EHWUSF / HS68_2018_Project_1

0 stars 9 forks source link

Data visualization:module_aggregate_plot #6

Open nitieaj opened 6 years ago

nitieaj commented 6 years ago

The purpose of this module would be to summarize all columns according to specified function of interest with respect to a class label .

Function returns output of specified function e.g fivenum,summary for all the columns grouped by the status label and adds corresponding plots associated with the columns e.g bar plot.

It should aid in visualizing the summarized results and the plot side by side

rohitchadaram commented 6 years ago

I like the idea, but I would suggest to think of a way this can be used as real tool for linear regressions or any other model, I mean how could/would you take the output for this module and use them ? Any thoughts ?

hhan14 commented 6 years ago

I think your idea is useful and handy in that, as you mentioned, if all columns of dataset is summarized in groups with feature labels and corresponding plots. I just want to advance it by adding the function returning as function can be set not as default so that users can choose.

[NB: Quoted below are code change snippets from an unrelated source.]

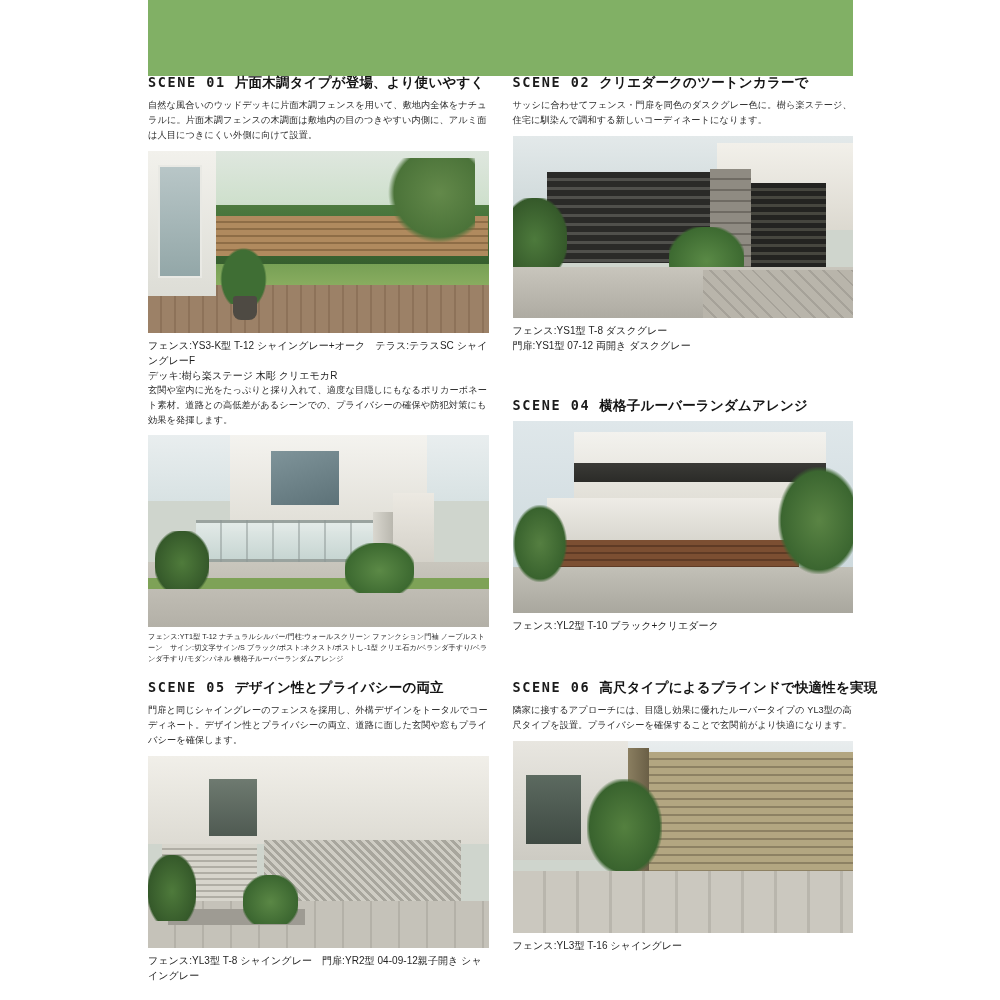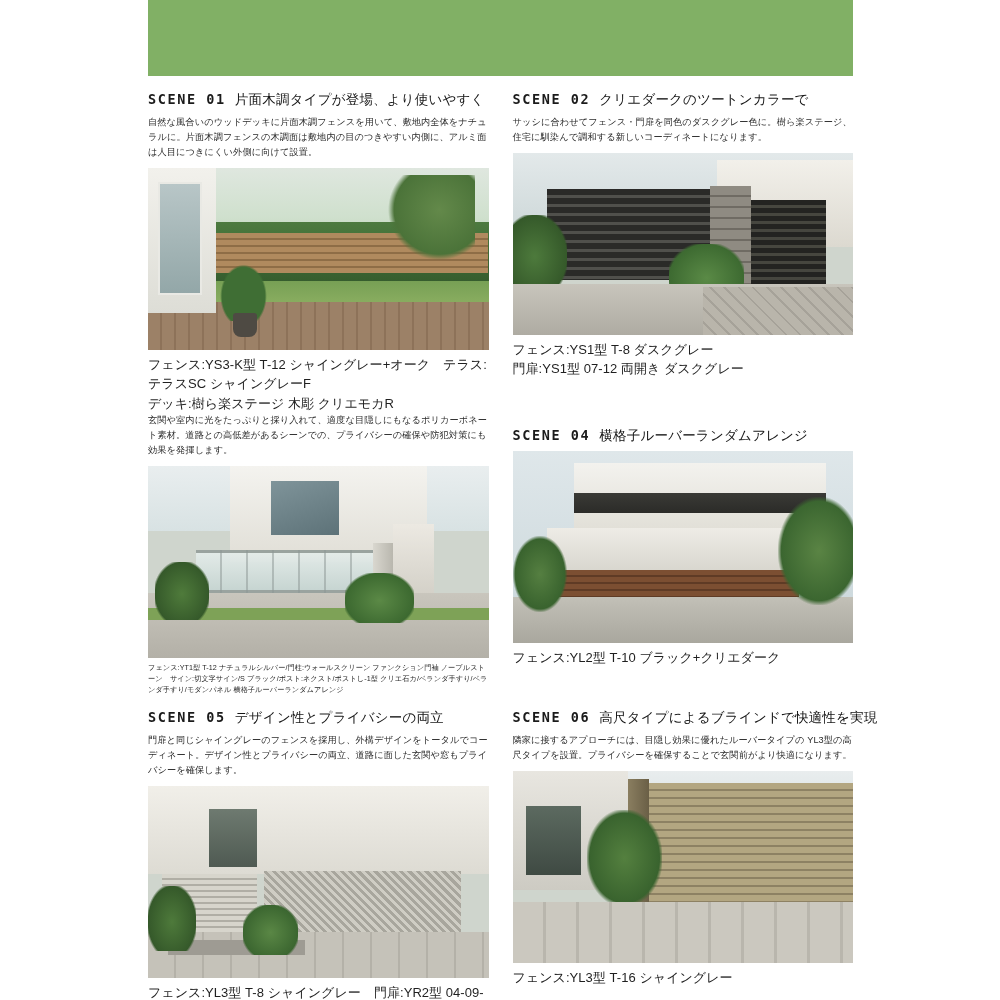--- a/index.html
+++ b/index.html
@@ -24,7 +24,7 @@
   }
   .content {
     position: absolute;
-    left: 148px; top: 77px;
+    left: 148px; top: 60px;
     width: 705px;
     height: 924px;
   }

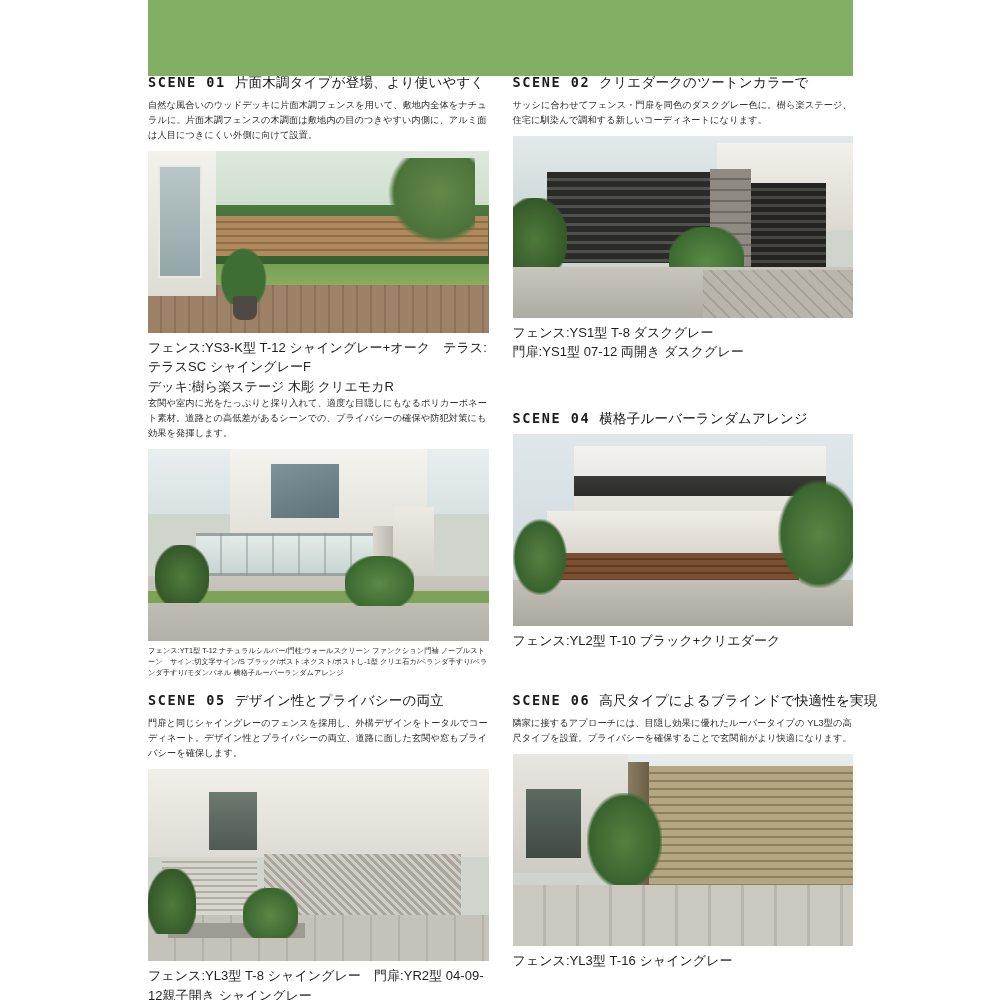--- a/index.html
+++ b/index.html
@@ -55,7 +55,7 @@
   }
   .scene-title {
     font-size: 13.5px;
-    font-weight: normal;
+    font-weight: bold;
     color: #141414;
     letter-spacing: 0.2px;
   }

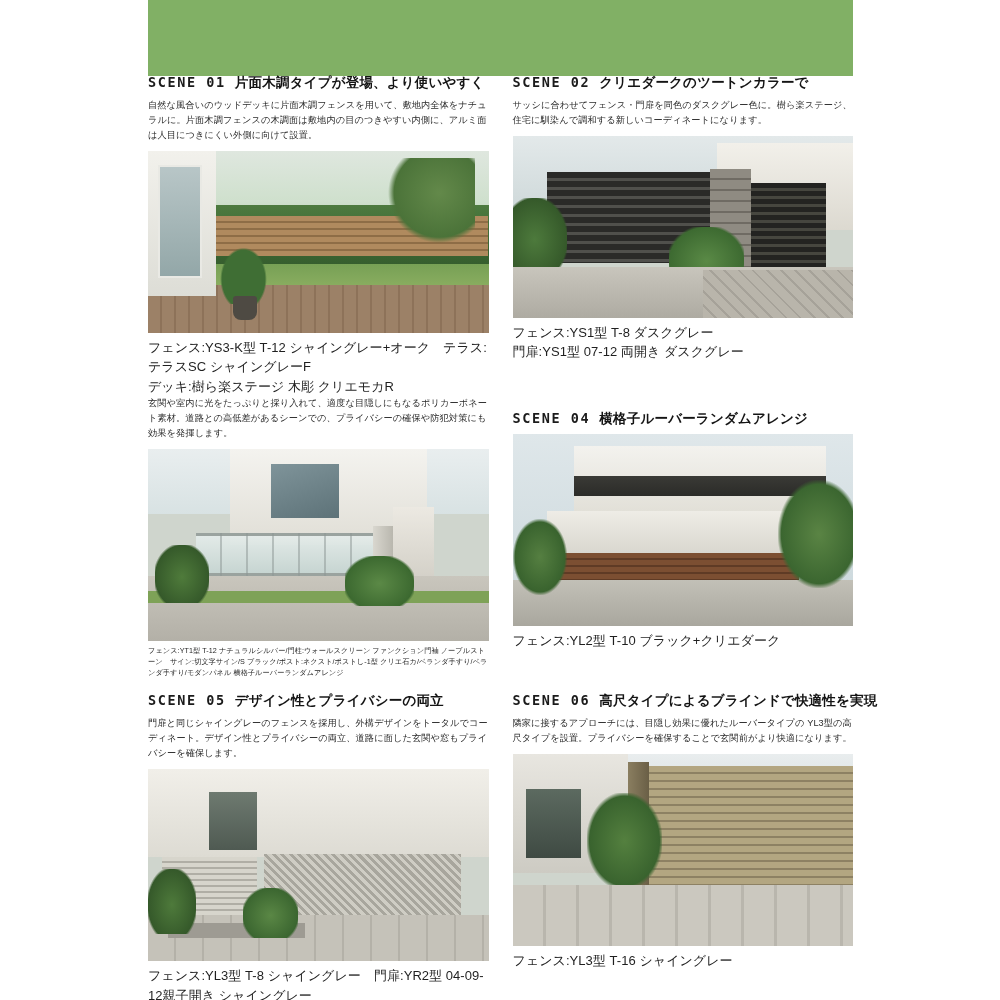--- a/index.html
+++ b/index.html
@@ -75,7 +75,7 @@
   }
   .photo.tall { height: 192px; }
   .caption {
-    font-size: 13px;
+    font-size: 10px;
     line-height: 1.5;
     color: #1f1f1f;
     margin: 5px 0 0 0;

nitieaj commented 6 years ago

The output of this module gives you a visual summary near the associated verbose summary.

nitieaj commented 6 years ago

Before you do regression usually ,you may want to visualize some stats like the distribution of the predictors(exposures), the range of values etc .I find sometimes its easier to have the visual summary together with the verbose summary/structure of the data.

RoxanneXin commented 6 years ago

Really like your idea. For large data frame, some summarize plots will be necessary. It also can be useful for data pre processing before any model using, like exploring data distribution, roughly finding outliers or bad data.